The present study addresses spatial and temporal distribution of floating microplastics (MPs) in the Eurasian part of the Arctic Ocean. In this study we used a harmonized methods from sample collection to data reporting according to the latest recommendations of AMAP for MPs research. Studies were carried out in 6 cruises: in August-October 2019, 2020, 2021 and 2022 onboard R/V Akademik Mstislav Keldysh and R/V Akademik Ioffe.
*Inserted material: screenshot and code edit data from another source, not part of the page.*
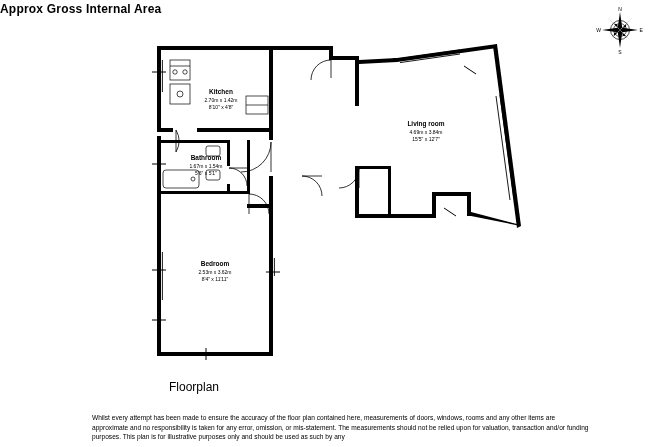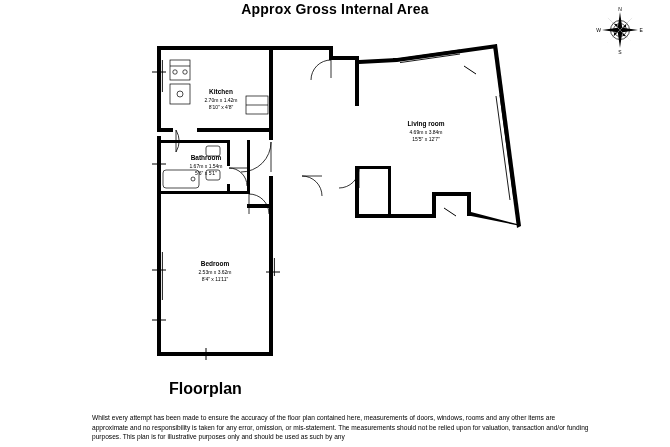--- a/index.html
+++ b/index.html
@@ -19,22 +19,22 @@
     position: absolute;
     left: 0; top: 0;
     width: 670px;
     height: 447px;
   }
   .hdr {
     position: absolute;
     top: 4px;
     left: 0;
     width: 670px;
-    text-align: center;
-    font-size: 14px;
+    text-align: left;
+    font-size: 12px;
     font-weight: bold;
     line-height: 11px;
     letter-spacing: 0.2px;
   }
   .hdr div { white-space: nowrap; }
 
   .compass {
     position: absolute;
     left: 596px;
     top: 6px;
@@ -65,22 +65,22 @@
   }
   .room-label .f {
     font-size: 5px;
     display: block;
   }
 
   .floorplan-title {
     position: absolute;
     left: 157px;
     top: 380px;
-    font-size: 16px;
-    font-weight: bold;
+    font-size: 12px;
+    font-weight: normal;
     padding-left: 12px;
   }
 
   .disclaimer {
     position: absolute;
     left: 92px;
     top: 413px;
     width: 500px;
     font-size: 6.6px;
     line-height: 9.6px;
A total of 200 surface water samples were collected in the Barents, Kara, Laptev, and East-Siberian seas, comprising by far the most extensive dataset on floating microplastics in the Eurasian Arctic. Floating debris were sampled using a Neuston net with mesh size 0.33 mm, each catch lasted an average 20 minutes. All potential plastic particles were identified on ATR -FTIR (Spectrum Two, Perkin Elmer).
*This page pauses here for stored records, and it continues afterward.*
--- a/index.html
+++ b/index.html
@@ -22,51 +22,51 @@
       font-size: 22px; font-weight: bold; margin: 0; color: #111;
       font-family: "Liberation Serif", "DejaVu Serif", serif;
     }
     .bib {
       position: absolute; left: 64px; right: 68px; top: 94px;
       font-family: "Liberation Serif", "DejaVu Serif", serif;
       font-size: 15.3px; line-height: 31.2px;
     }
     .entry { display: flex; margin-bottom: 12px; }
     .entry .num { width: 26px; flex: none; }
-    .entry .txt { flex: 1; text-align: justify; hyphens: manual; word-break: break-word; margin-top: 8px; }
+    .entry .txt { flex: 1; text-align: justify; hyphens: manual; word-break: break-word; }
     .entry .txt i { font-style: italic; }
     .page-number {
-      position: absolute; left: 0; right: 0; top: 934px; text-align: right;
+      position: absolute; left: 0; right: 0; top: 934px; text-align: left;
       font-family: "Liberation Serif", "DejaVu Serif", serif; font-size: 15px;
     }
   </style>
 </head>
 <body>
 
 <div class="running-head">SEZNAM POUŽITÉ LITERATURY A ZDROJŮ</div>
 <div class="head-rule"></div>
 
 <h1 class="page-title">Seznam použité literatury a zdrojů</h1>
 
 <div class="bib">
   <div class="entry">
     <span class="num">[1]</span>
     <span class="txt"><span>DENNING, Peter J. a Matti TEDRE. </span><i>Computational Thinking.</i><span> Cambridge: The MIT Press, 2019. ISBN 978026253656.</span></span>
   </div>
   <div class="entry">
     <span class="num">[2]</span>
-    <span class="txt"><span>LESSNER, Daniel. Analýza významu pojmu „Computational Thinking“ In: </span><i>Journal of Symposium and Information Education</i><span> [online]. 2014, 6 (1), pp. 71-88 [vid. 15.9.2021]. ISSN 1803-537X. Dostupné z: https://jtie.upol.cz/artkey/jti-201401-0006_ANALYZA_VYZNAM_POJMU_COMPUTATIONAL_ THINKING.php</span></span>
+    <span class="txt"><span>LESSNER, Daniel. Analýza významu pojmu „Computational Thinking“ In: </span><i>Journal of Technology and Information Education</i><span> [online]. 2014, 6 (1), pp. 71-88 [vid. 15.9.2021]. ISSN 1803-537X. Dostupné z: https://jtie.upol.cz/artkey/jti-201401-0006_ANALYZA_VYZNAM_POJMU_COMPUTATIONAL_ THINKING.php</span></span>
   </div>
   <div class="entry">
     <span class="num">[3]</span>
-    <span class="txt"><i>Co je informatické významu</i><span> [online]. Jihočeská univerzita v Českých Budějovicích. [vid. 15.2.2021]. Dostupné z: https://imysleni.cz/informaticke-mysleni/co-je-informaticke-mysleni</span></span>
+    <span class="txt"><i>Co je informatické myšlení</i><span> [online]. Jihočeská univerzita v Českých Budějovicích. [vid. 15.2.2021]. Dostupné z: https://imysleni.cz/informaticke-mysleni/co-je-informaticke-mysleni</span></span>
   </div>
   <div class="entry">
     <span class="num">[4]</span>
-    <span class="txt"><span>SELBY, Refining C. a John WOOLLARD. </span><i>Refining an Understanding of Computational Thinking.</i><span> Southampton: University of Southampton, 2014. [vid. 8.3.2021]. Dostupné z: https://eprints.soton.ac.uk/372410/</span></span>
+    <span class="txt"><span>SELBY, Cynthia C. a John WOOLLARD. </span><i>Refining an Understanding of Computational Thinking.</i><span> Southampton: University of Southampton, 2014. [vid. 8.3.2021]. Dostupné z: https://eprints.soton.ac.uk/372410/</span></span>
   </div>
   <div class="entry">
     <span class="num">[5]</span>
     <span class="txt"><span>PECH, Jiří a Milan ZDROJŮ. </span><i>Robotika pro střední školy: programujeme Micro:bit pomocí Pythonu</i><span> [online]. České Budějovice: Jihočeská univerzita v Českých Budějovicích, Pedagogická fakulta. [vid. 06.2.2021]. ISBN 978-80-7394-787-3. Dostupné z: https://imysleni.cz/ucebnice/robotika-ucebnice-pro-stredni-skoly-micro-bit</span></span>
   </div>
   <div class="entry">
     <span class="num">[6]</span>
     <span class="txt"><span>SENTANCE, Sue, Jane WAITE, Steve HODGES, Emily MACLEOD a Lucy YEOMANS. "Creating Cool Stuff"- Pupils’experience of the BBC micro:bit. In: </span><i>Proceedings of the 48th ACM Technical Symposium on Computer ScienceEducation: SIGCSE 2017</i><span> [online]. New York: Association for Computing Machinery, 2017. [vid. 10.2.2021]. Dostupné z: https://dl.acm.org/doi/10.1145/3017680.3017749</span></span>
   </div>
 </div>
It was revealed that MPs pollution significantly decreases from the West to East in the Eurasian Arctic, from 19.0 µg/m3 in the Barents Sea to 11.2 µg/m3 in the Kara Sea, 3.6 µg/m3 in the Laptev Sea and 2.0 µg/m3 in the East-Siberian Sea. Less MPs were found in the Great Siberian River plumes than in high saline water. The maximum concentration of MPs was found in the Kara Gates Straight (640 µg/m3) in August in the waters flowing from the Barents Sea. This can indicate that the main source of MPs in the Siberian Arctic is located in the Barents Sea.

Variability of MPs abundance was found in the Kara Sea for different years, 1000 – 5000 items/km2 on average without a clear trend. Possible influence of several factors effecting MPs fate here was discussed, i.e. interannual changes in riverine discharge, shipping activity, Atlantic water inflow, ice cover. 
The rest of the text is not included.